The data you get back are called a result set.

A pipe character | delimits columns.

If we want all of the columns, we can use * as shorthand:

SELECT * FROM customer;
 customer_id | store_id | first_name  |  last_name   |                  email                   | address_id | activebool | create_date |       last_update       | active 
-------------+----------+-------------+--------------+------------------------------------------+------------+------------+-------------+-------------------------+--------
         524 |        1 | Jared       | Ely          | jared.ely@sakilacustomer.org             |        530 | t          | 2006-02-14  | 2013-05-26 14:49:45.738 |      1
           1 |        1 | Mary        | Smith        | mary.smith@sakilacustomer.org            |          5 | t          | 2006-02-14  | 2013-05-26 14:49:45.738 |      1
           2 |        1 | Patricia    | Johnson      | patricia.johnson@sakilacustomer.org      |          6 | t          | 2006-02-14  | 2013-05-26 14:49:45.738 |      1
           3 |        1 | Linda       | Williams     | linda.williams@sakilacustomer.org        |          7 | t          | 2006-02-14  | 2013-05-26 14:49:45.738 |      1
           4 |        2 | Barbara     | Jones        | barbara.jones@sakilacustomer.org         |          8 | t          | 2006-02-14  | 2013-05-26 14:49:45.738 |      1
           5 |        1 | Elizabeth   | Brown        | elizabeth.brown@sakilacustomer.org       |          9 | t          | 2006-02-14  | 2013-05-26 14:49:45.738 |      1
           6 |        2 | Jennifer    | Davis        | jennifer.davis@sakilacustomer.org        |         10 | t          | 2006-02-14  | 2013-05-26 14:49:45.738 |      1
           7 |        1 | Maria       | Miller       | maria.miller@sakilacustomer.org          |         11 | t          |           

Exercise

Select the film_id and title columns from the film table.

LIMIT

Instead of getting all rows, we can specify a limit of the number of rows to retrieve.

SELECT customer_id, store_id, first_name, last_name 
FROM customer
LIMIT 5;
 customer_id | store_id | first_name | last_name 
-------------+----------+------------+-----------
         524 |        1 | Jared      | Ely
           1 |        1 | Mary       | Smith
           2 |        1 | Patricia   | Johnson
           3 |        1 | Linda      | Williams
           4 |        2 | Barbara    | Jones
(5 rows)

Here, we got all of the output on a single page, and we can see the row count output at the end.

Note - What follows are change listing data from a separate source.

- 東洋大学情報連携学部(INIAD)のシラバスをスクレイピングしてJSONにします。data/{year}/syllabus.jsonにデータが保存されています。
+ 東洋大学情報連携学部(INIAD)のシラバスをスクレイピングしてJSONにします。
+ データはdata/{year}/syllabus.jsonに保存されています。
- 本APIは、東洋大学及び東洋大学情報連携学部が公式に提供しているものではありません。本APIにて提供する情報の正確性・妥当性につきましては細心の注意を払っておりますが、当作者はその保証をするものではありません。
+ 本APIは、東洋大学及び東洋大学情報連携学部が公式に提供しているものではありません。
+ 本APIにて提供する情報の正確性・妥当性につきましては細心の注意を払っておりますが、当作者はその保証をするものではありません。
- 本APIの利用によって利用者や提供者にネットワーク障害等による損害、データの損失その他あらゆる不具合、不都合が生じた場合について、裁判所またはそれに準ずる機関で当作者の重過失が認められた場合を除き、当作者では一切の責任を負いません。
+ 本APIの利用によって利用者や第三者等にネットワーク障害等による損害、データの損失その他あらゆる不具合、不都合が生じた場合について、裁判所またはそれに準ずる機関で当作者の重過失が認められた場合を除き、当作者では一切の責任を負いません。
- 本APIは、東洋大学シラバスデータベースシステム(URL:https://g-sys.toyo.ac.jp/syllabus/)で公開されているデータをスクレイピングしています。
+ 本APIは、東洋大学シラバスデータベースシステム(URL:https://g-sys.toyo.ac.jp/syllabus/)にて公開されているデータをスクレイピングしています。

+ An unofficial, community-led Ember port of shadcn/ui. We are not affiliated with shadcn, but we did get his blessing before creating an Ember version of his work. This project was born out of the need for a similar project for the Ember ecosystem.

The order of the rows is not random, but it is not guaranteed to be in any particular order by default either. The order can change over time, and it is affected by which rows have been accessed recently.

Exercise

Select 5 rows from the film table, getting all of the columns.

OFFSET

We can skip rows that would normally be at the beginning of the result set with offset. This is useful usually when we sort the result set in a particular order, something we’ll get to later.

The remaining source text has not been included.